Data models > Time series

Time Series Data Lifecycle

Partitioning strategy

CrateDB's table partitioning feature is a powerful tool for efficiently handling large datasets, especially time-series data. By using the PARTITIONED BY clause, data is split into smaller, more manageable partitions. This makes it easier to query and manage relevant data subsets, while also reducing storage costs by removing outdated or irrelevant data without affecting the rest of the dataset.

When new data is ingested into a partitioned table, CrateDB automatically creates new partitions when needed. Similarly, old data can be easily removed by dropping entire partitions without the costly process of index rebuilds. This makes it very easy to manage historical data and ensures that the database remains fast and efficient.

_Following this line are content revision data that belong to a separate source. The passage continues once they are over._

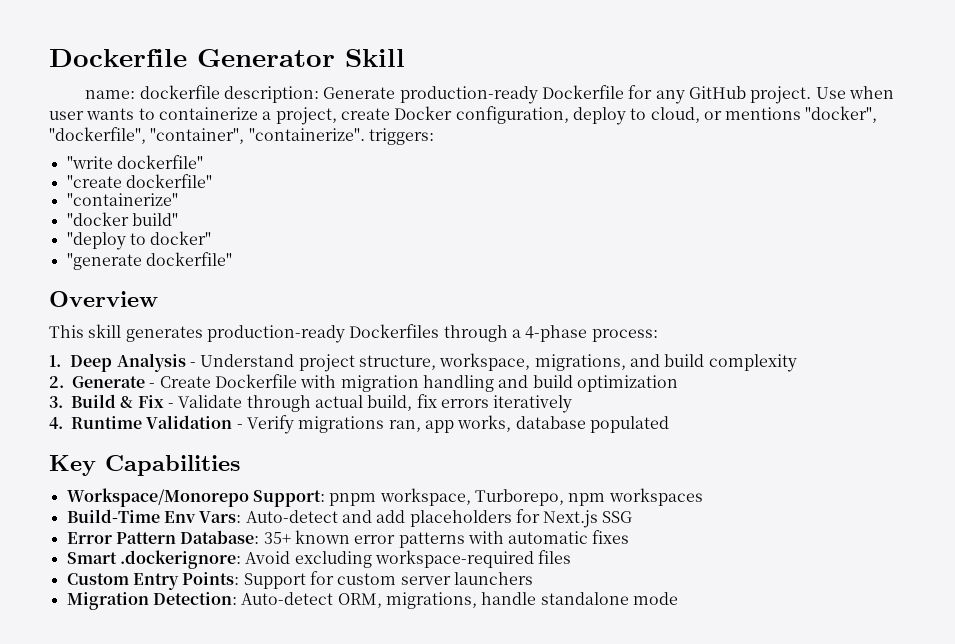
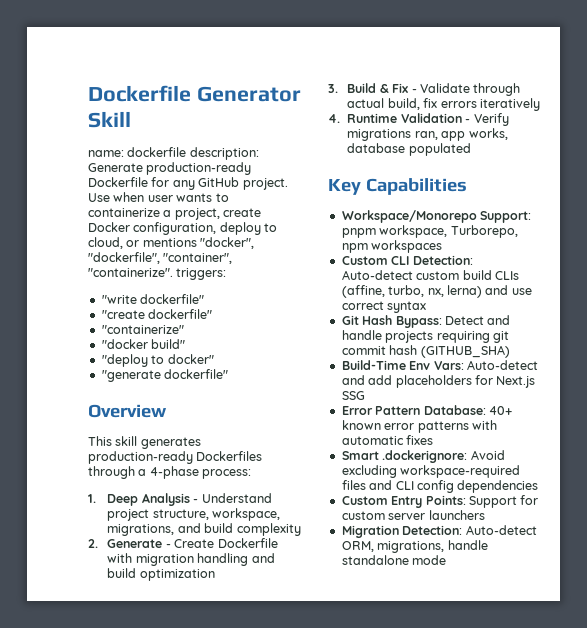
+ Custom CLI Detection: Auto-detect custom build CLIs (affine, turbo, nx, lerna) and use correct syntax
+ Git Hash Bypass: Detect and handle projects requiring git commit hash (GITHUB_SHA)
- Error Pattern Database: 35+ known error patterns with automatic fixes
+ Error Pattern Database: 40+ known error patterns with automatic fixes
- Smart .dockerignore: Avoid excluding workspace-required files
+ Smart .dockerignore: Avoid excluding workspace-required files and CLI config dependencies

CrateDB's partitioning strategy allows for automated purging of old data, while retaining relevant information. This is useful for businesses with large datasets, as it optimizes storage and query efficiency.

CREATE TABLE t1 ( 
   name STRING, 
   month TIMESTAMP 
)  
CLUSTERED INTO 3 SHARDS 
PARTITIONED BY (month); 

INSERT INTO t1 (name, month) VALUES (  
  ('foo', '2023-01-01’), 
  ('bar', '2023-02-01') 
); 

DELETE FROM t1 WHERE month = '2023-01-01';

CREATE TABLE IF NOT EXISTS retention_policies (    
   "table_schema" TEXT, 
   "table_name" TEXT, 
   "partition_column" TEXT NOT NULL, 
   "retention_period" INTEGER NOT NULL, 
   "strategy" TEXT NOT NULL, 
PRIMARY KEY ("table_schema", "table_name", "strategy")

Snapshots

Snapshots are a great way to archive old partitions. They capture the state of tables at the exact moment they are taken. You can use them to back up and restore individual partitions, managing historical data that doesn't need to be available in the hot or warm storage.

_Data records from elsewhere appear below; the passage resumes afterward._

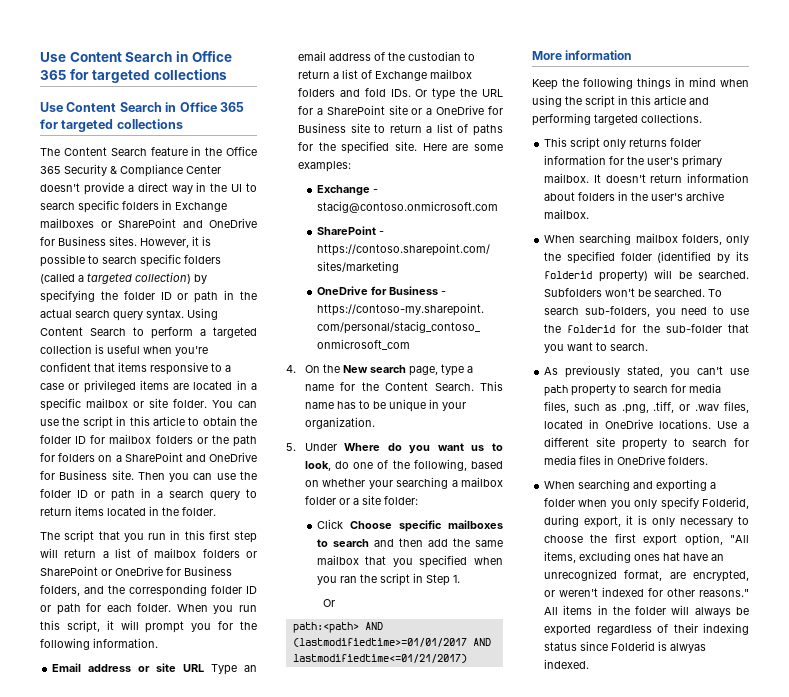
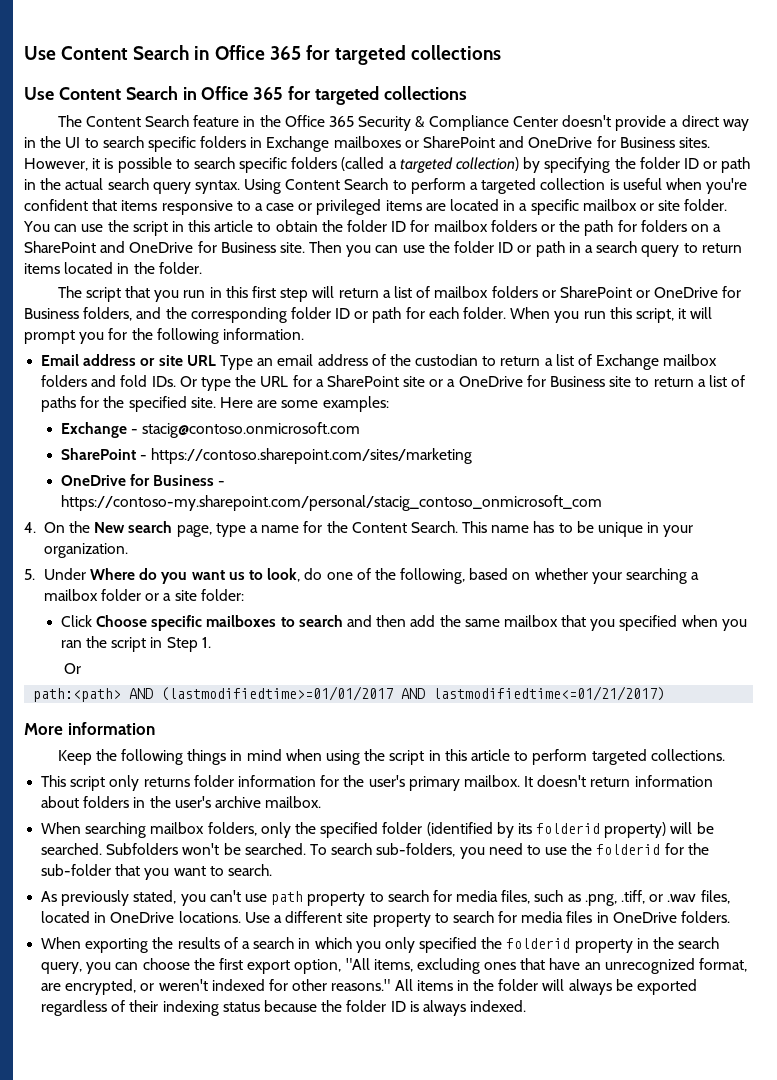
- Keep the following things in mind when using the script in this article and performing targeted collections.
+ Keep the following things in mind when using the script in this article to perform targeted collections.
- When searching and exporting a folder when you only specify Folderid, during export, it is only necessary to choose the first export option, "All items, excluding ones hat have an unrecognized format, are encrypted, or weren't indexed for other reasons."
+ When exporting the results of a search in which you only specified the folderid property in the search query, you can choose the first export option, "All items, excluding ones that have an unrecognized format, are encrypted, or weren't indexed for other reasons."
- All items in the folder will always be exported regardless of their indexing status since Folderid is alwyas indexed.
+ All items in the folder will always be exported regardless of their indexing status because the folder ID is always indexed.

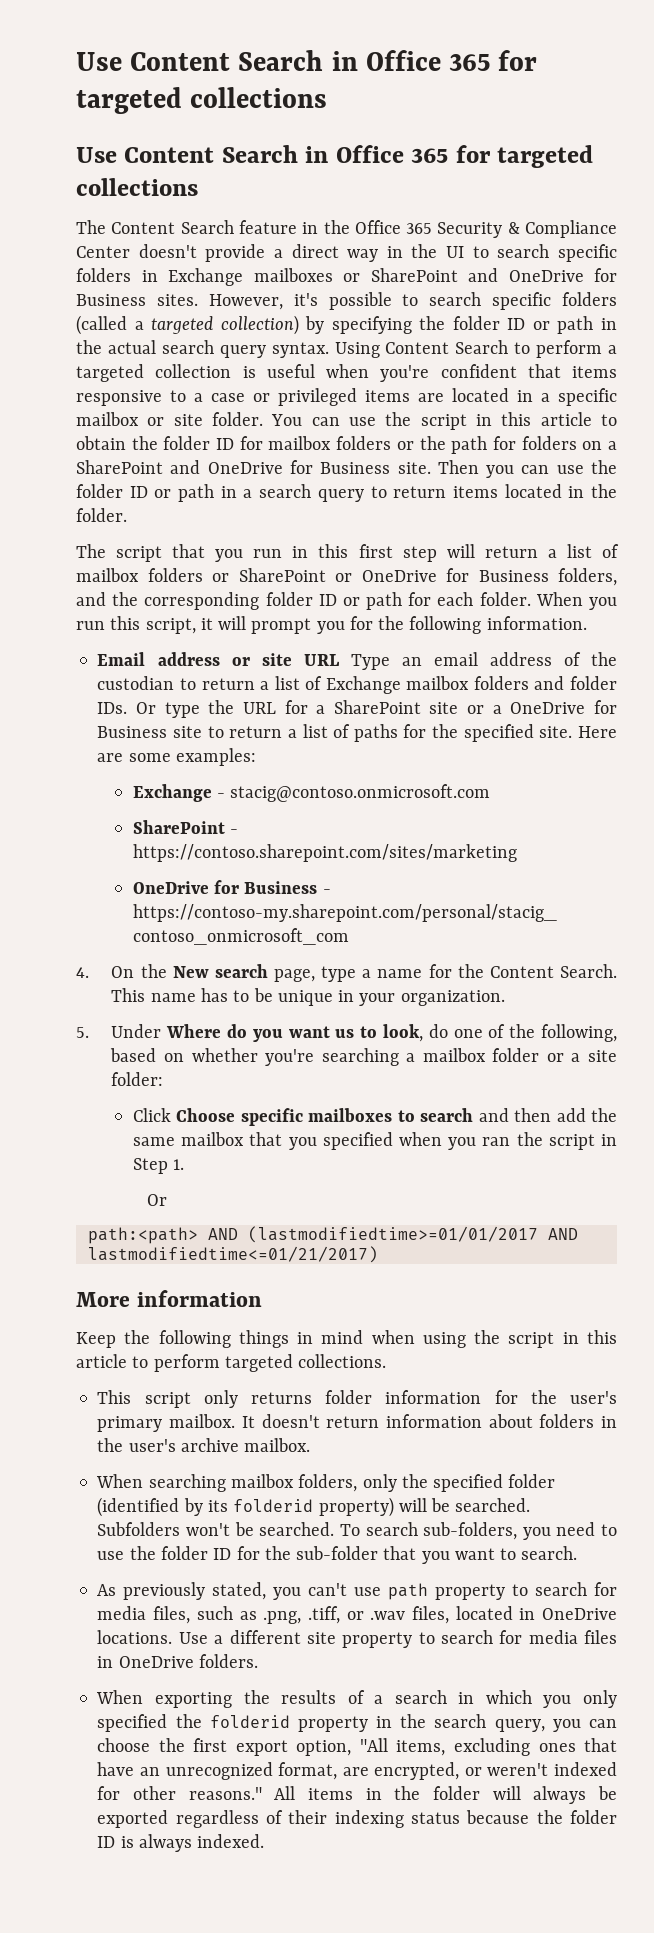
- However, it is possible to search specific folders (called a targeted collection) by specifying the folder ID or path in the actual search query syntax.
+ However, it's possible to search specific folders (called a targeted collection) by specifying the folder ID or path in the actual search query syntax.
- Email address or site URL Type an email address of the custodian to return a list of Exchange mailbox folders and fold IDs. Or type the URL for a SharePoint site or a OneDrive for Business site to return a list of paths for the specified site.
+ Email address or site URL Type an email address of the custodian to return a list of Exchange mailbox folders and folder IDs. Or type the URL for a SharePoint site or a OneDrive for Business site to return a list of paths for the specified site.
- 5. Under Where do you want us to look, do one of the following, based on whether your searching a mailbox folder or a site folder:
+ 5. Under Where do you want us to look, do one of the following, based on whether you're searching a mailbox folder or a site folder:
- To search sub-folders, you need to use the folderid for the sub-folder that you want to search.
+ To search sub-folders, you need to use the folder ID for the sub-folder that you want to search.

Snapshots are stored in repositories, which act as storage containers. The repository is set up with a specific storage backend, such as Amazon S3, Microsoft Azure Blob Storage, Google Cloud Storage, or a local file system.

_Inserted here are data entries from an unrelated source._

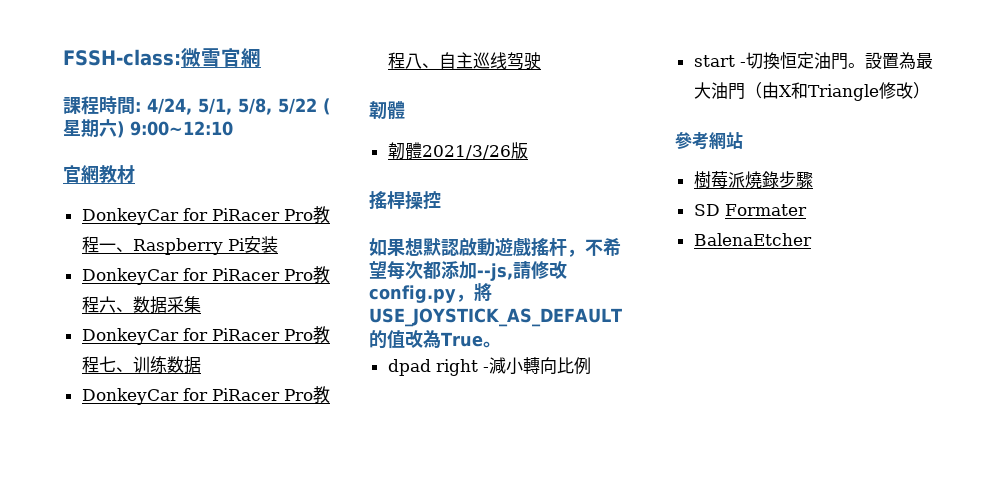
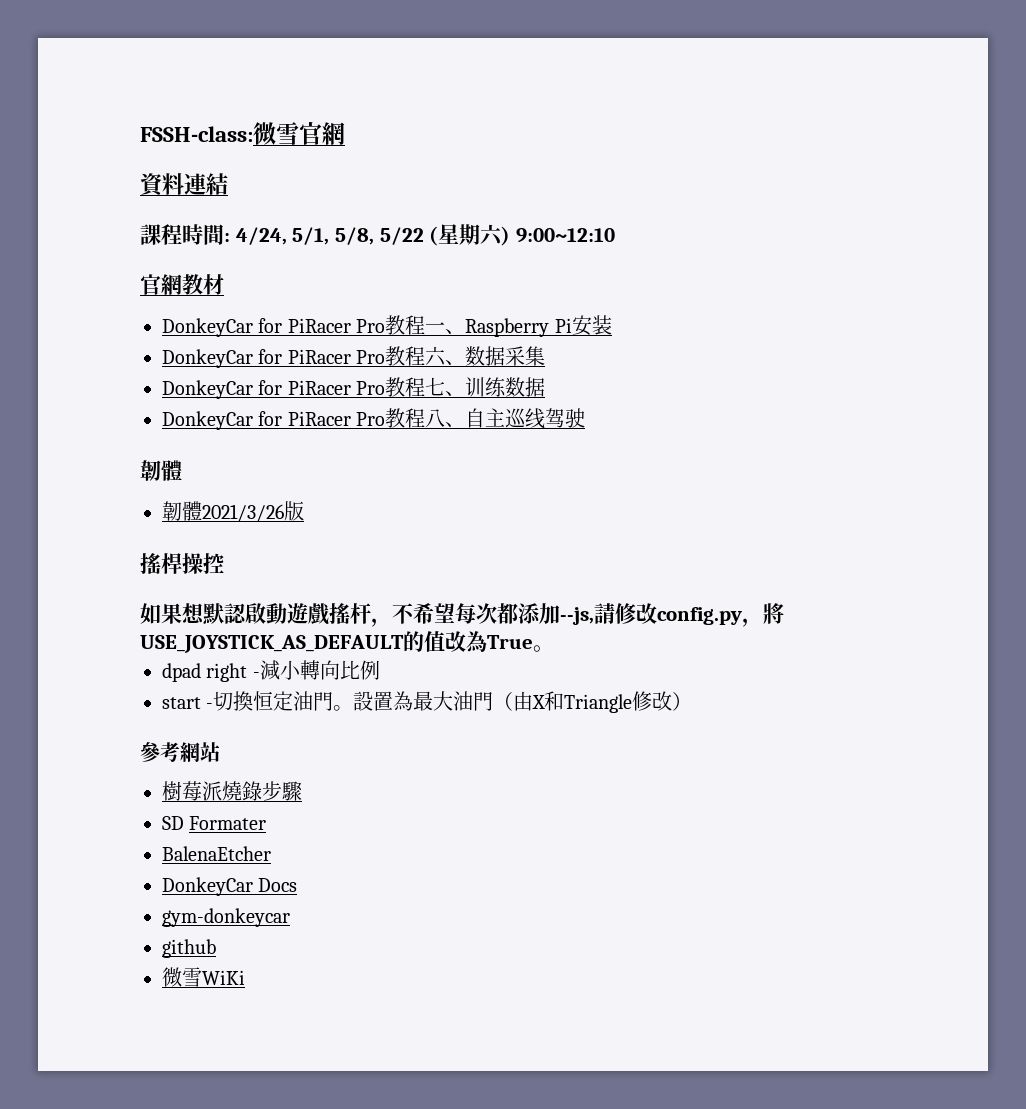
+ 資料連結
+ DonkeyCar Docs
+ gym-donkeycar
+ github
+ 微雪WiKi

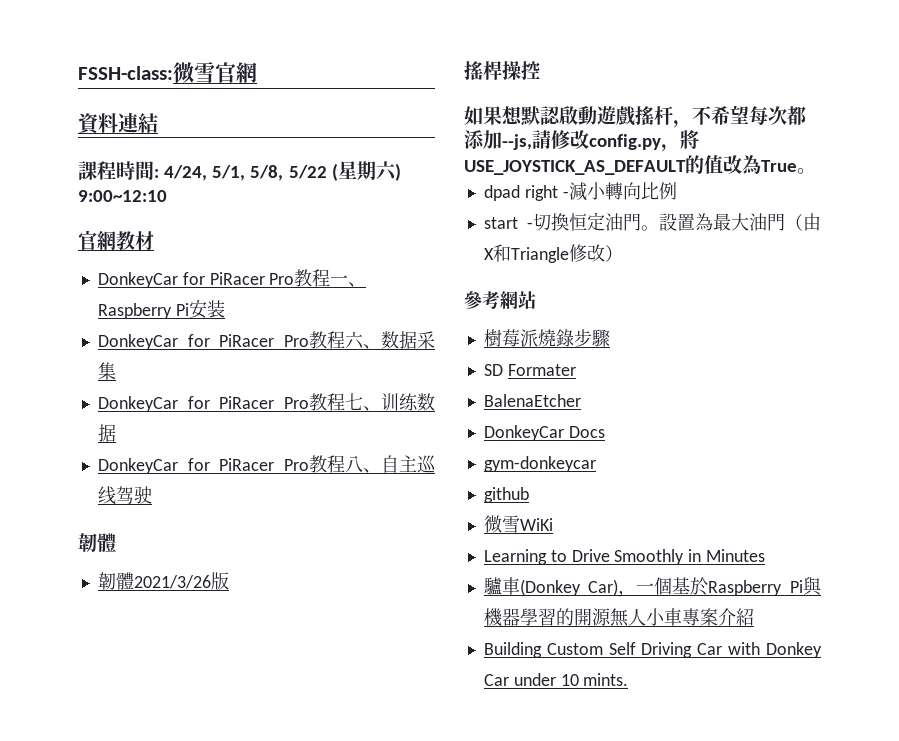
+ Learning to Drive Smoothly in Minutes
+ 驢車(Donkey Car)，一個基於Raspberry Pi與機器學習的開源無人小車專案介紹
+ Building Custom Self Driving Car with Donkey Car under 10 mints.

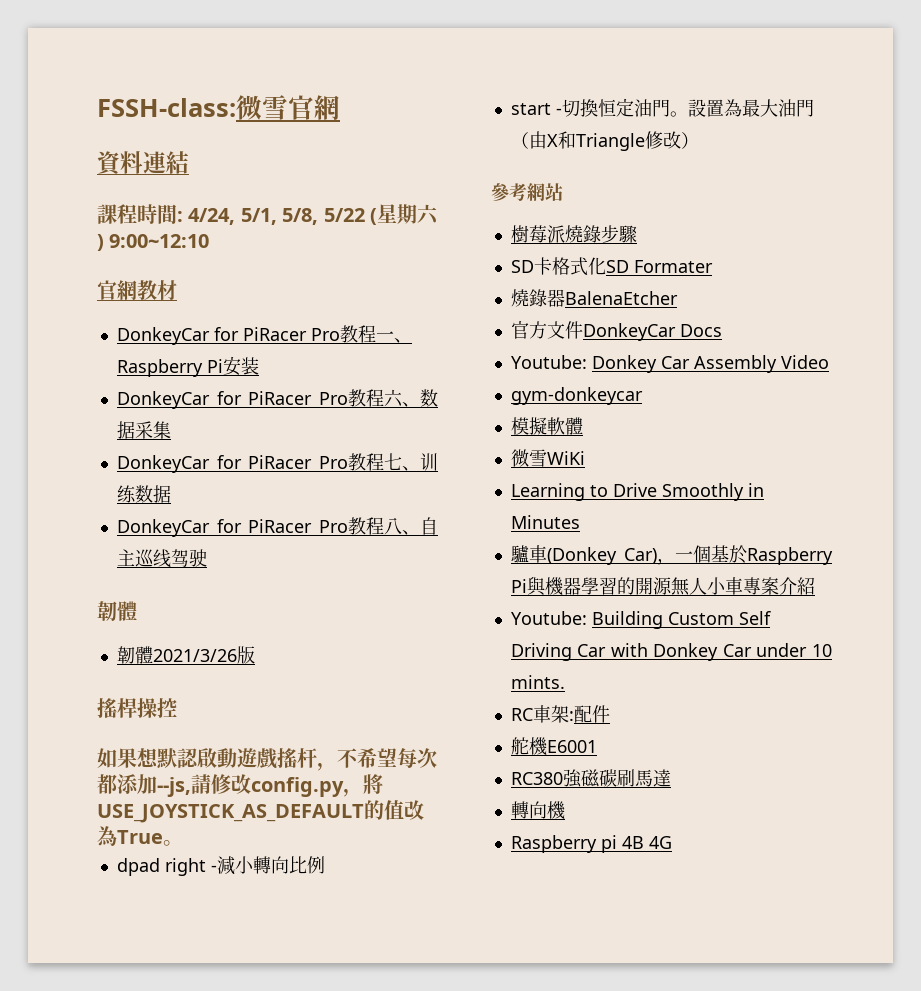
- SD Formater
+ SD卡格式化SD Formater
- BalenaEtcher
+ 燒錄器BalenaEtcher
- DonkeyCar Docs
+ 官方文件DonkeyCar Docs
+ Youtube: Donkey Car Assembly Video
- github
+ 模擬軟體
- Building Custom Self Driving Car with Donkey Car under 10 mints.
+ Youtube: Building Custom Self Driving Car with Donkey Car under 10 mints.
+ RC車架:配件
+ 舵機E6001
+ RC380強磁碳刷馬達
+ 轉向機
+ Raspberry pi 4B 4G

Step 1: Create a repository for storing snapshots

Use the CREATE REPOSITORY statement in CrateDB. In the example below, we create a repository called 'export_cold' and use S3 as the storage backend. The WITH clause includes all the necessary configuration details, such as protocol, endpoint, access credentials, and the name of the bucket.

CREATE REPOSITORY export_cold 
TYPE s3 
WITH ( 
  protocol = 'https’, 
  endpoint = 's3-store.example.org:443’, 
  access_key = '’, 
  secret_key = '’, 
  bucket = 'cratedb-cold-storage' 
);